AFP, Téhéran, 29 décembre – Téhéran a assoupli sa position à l’égard d’une proposition de Moscou d’enrichir de l’uranium iranien en Russie, en indiquant qu’elle l’étudiait, alors que jusqu’ici les responsables iraniens l’avaient rejetée a priori.
Un adjoint du secrétaire du Conseil de la sécurité nationale russe Igor Ivanov doit être dépêché à Téhéran pour éclaircir certains aspects de cette proposition, a indiqué jeudi à l’AFP une source iranienne proche des négociations.
« La nouvelle proposition russe peut être étudiée afin d’éclaircir ses aspects économique, technique et scientifique », a dit mercredi Javad Vaidi, membre influent du Conseil suprême de la sécurité nationale iranienne.
Jeudi, le porte-parole du Conseil, Hossein Entezami, a confirmé à l’AFP que « l’Iran a reçu la proposition russe et est en train de l’examiner ».
Les Etats-Unis ont accueilli avec circonspection cet assouplissement apparent de la position iranienne. « Il est difficile, aujourd’hui, de dire ce que cela signifie », a déclaré à la presse Adam Ereli, un porte-parole du département d’Etat.
« Aujourd’hui, je ne peux pas vraiment dire quelles sont les intentions des Iraniens », a-t-il dit, jugeant « difficile » de penser que la déclaration de M. Vaidi signifiait que l’Iran allait désormais coopérer.
Paris a « pris acte » de la position iranienne. « Le temps presse désormais et il revient à l’Iran de prendre les décisions nécessaires à la relance d’un processus de négociation conforme aux voeux de la communauté internationale », a déclaré le porte-parole adjoint du ministère des Affaires étrangères, Denis Simonneau.
Selon un observateur occidental dans la capitale iranienne, « ce signe d’ouverture va dans le bon sens, à condition qu’il se concrétise ». Il y voit un autre « élément positif, dans le fait que les Russes apportent une contribution concrète à la résolution de ce problème ».
Jusqu’ici les dirigeants iraniens rejetaient a priori la proposition russe, en arguant qu’elle n’était pas formelle, et surtout que l’Iran tenait à son « droit à l’enrichissement » d’uranium sur son territoire.
Samedi, le ministère russe des Affaires étrangères a signalé que la proposition de Moscou de créer « sur le territoire de la Russie une entreprise conjointe russo-iranienne pour l’enrichissement de l’uranium est toujours en vigueur ».
Le lendemain, le porte-parole de la diplomatie iranienne, Hamid Reza Assefi, la rejetait implicitement en expliquant que l’Iran accueillait « positivement (seulement) les propositions et les plans qui reconnaissent le droit de la République islamique à faire de l’enrichissement sur son propre sol ».
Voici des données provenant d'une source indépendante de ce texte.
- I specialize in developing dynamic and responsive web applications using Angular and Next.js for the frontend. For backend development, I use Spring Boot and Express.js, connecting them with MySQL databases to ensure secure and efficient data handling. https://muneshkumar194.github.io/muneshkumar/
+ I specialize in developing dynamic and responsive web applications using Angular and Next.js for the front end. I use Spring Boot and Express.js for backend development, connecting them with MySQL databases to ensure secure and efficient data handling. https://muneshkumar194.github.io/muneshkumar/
« Soyez certains que nous ne reculerons pas d’un iota sur nos droits légitimes en matière nucléaire », avait martelé à la mi-décembre le président iranien, Mahmoud Ahmadinejad.
Mercredi, M. Vaidi a précisé que « dans tous les cas, la proposition russe n’impliquera rien au delà du TNP (Traité de non prolifération nucléaire) et ne peut priver l’Iran de ses droits ».
Téhéran estime avoir droit, en tant que signataire du TNP, à la maîtrise de tout le cycle de production du combustible nucléaire, dont l’enrichissement. Ce dernier permet aussi de produire le matériau fissile indispensable à la bombe atomique.
C’est pourquoi les Européens de l’UE-3 (Allemagne, France, Grande-Bretagne), qui ont renoué le dialogue avec l’Iran sur son programme nucléaire le 21 décembre, pressent Téhéran d’accepter la solution russe.
Elle est seule à même de garantir à leurs yeux que les Iraniens ne détournent pas le procédé d’enrichissement d’uranium à des fins militaires.
Elle permet aussi accessoirement de faire entrer la Russie de plain-pied dans le jeu des négociations avec Téhéran.
« Le véritable enjeu diplomatique en ce moment est de nous rallier les Russes pour que nous puissions déférer ce dossier devant le Conseil de sécurité », confiait à Vienne un diplomate de l’UE-3 à la veille de la reprise des discussions avec l’Iran.
Car si l’Iran venait à rejeter la proposition russe, Moscou aurait plus de mal à résister aux pressions des Américains notamment pour renvoyer le dossier iranien devant l’Onu.
L’envoi d’un adjoint de M. Ivanov, selon la source iranienne proche des négociations, doit permettre « d’éclaircir un certain nombre de problèmes et d’ambiguités dans la proposition russe ».